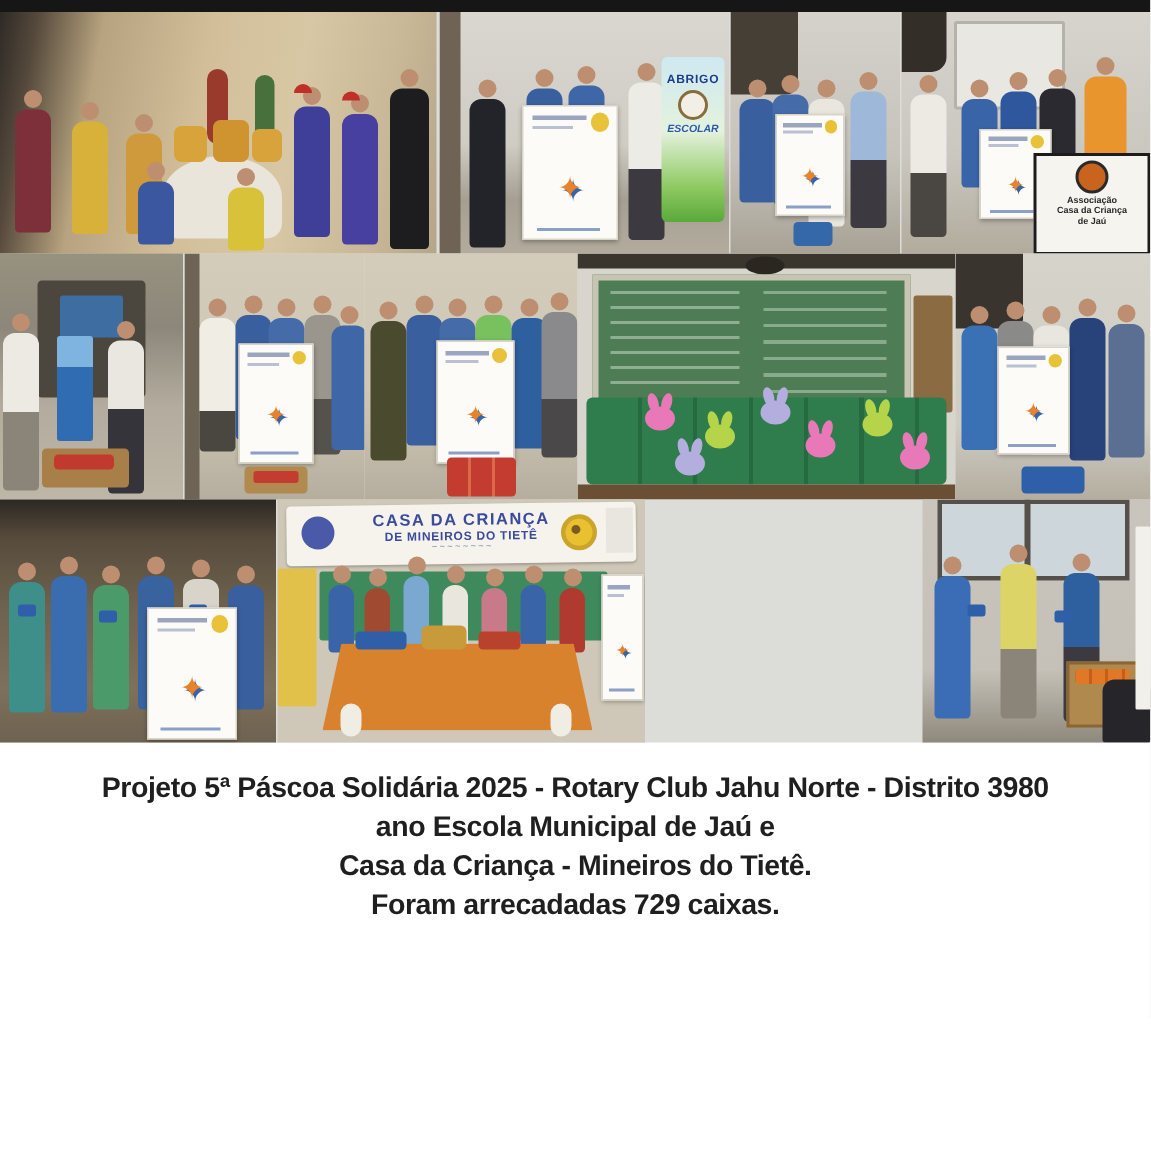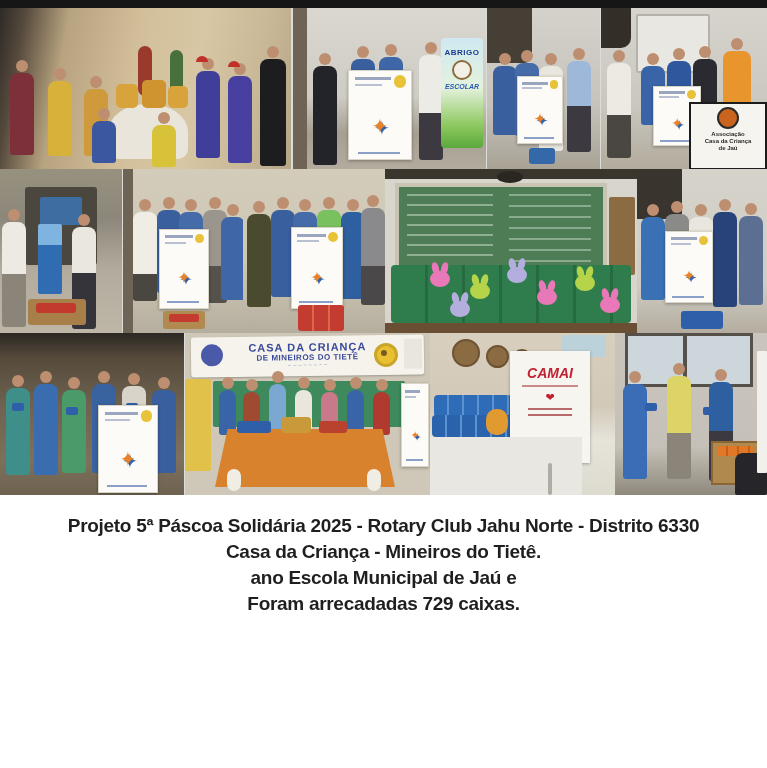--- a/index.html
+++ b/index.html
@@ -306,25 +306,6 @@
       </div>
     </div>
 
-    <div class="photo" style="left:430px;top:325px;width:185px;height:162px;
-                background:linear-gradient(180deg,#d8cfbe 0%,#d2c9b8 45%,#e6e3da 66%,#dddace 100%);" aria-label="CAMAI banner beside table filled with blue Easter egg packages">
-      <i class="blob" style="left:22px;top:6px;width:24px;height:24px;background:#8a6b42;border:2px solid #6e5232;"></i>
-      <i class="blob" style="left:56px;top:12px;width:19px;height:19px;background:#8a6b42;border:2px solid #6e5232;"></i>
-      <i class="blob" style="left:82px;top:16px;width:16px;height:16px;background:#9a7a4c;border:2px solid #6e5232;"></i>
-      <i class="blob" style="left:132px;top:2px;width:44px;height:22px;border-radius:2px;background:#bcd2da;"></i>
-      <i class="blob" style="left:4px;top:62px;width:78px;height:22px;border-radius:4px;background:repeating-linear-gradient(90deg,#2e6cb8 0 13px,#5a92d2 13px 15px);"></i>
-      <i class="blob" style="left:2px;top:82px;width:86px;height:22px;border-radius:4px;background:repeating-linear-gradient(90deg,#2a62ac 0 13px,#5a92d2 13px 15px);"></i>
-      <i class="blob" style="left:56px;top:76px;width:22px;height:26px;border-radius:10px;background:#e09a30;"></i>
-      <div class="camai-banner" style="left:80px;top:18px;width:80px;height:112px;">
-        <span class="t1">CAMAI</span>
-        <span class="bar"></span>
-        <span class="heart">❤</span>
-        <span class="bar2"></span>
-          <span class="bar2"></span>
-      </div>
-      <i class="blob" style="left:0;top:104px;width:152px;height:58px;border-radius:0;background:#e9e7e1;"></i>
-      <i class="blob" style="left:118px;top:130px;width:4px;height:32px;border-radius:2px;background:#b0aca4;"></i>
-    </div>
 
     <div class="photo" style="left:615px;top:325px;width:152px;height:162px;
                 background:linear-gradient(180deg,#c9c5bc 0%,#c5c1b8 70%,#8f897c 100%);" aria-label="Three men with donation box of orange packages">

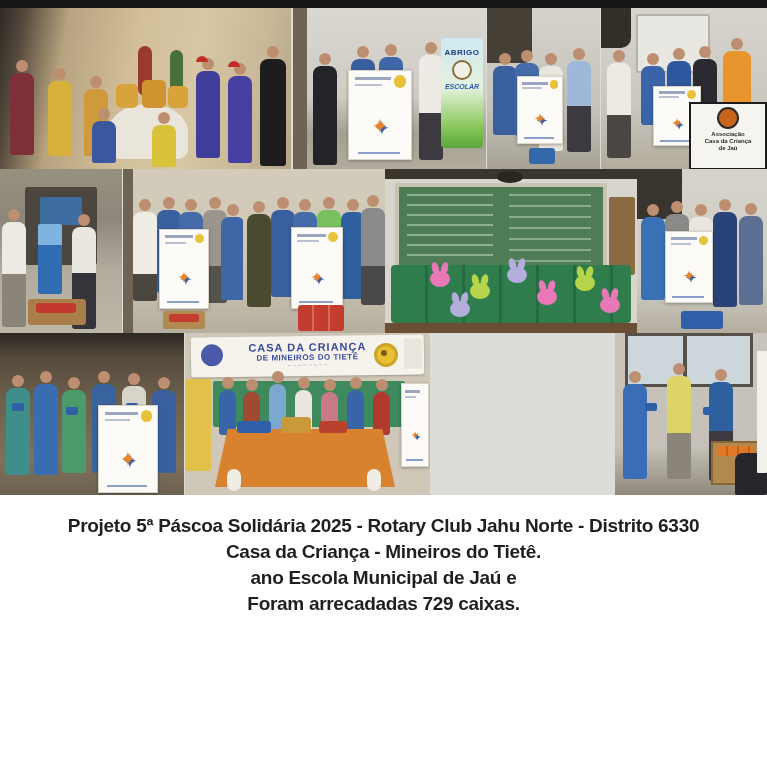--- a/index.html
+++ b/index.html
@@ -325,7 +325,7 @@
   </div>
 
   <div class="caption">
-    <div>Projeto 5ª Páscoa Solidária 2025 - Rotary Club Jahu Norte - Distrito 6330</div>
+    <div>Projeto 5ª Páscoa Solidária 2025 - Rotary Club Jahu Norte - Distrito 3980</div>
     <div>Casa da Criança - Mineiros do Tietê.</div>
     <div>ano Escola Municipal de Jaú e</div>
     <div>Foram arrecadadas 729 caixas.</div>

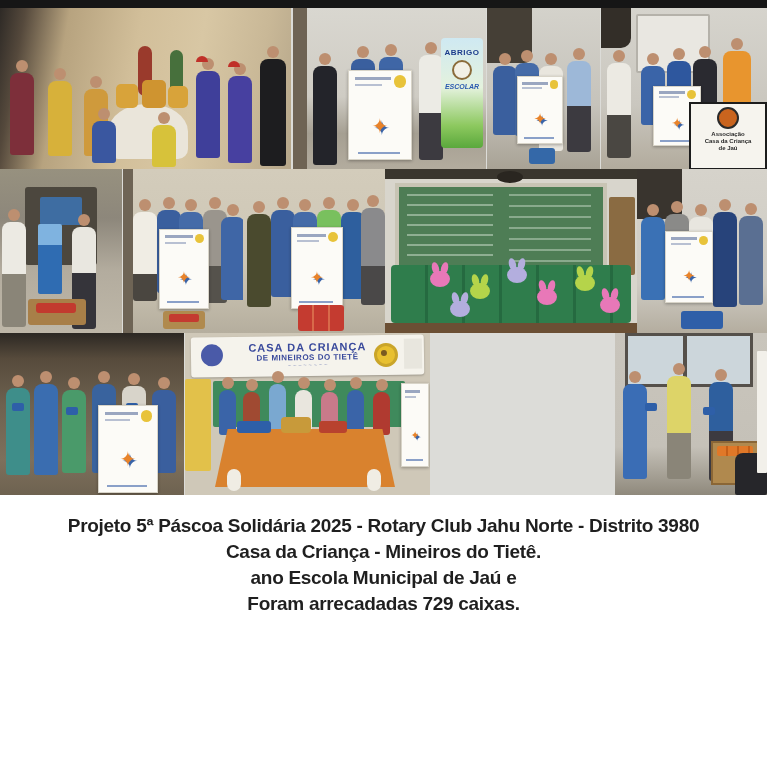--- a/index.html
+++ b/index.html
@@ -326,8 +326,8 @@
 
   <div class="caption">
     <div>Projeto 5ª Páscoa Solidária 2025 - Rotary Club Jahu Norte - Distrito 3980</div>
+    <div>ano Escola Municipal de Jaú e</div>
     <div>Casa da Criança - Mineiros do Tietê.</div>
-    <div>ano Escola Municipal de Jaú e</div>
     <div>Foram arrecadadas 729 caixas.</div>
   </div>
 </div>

### HOW TO COMPLETE THIS TASK
Nothing but the lines from the first line of the records above to the line with "background:linear-gradient(180deg,#d8cfbe 0%,#d2c9b8 45%,#e6e3da", inclusive, should be transcribed exactly, and the pictures must be left out.

### EXERCISE ANSWER
--- a/index.html
+++ b/index.html
@@ -306,25 +306,6 @@
       </div>
     </div>
 
-    <div class="photo" style="left:430px;top:325px;width:185px;height:162px;
-                background:linear-gradient(180deg,#d8cfbe 0%,#d2c9b8 45%,#e6e3da 66%,#dddace 100%);" aria-label="CAMAI banner beside table filled with blue Easter egg packages">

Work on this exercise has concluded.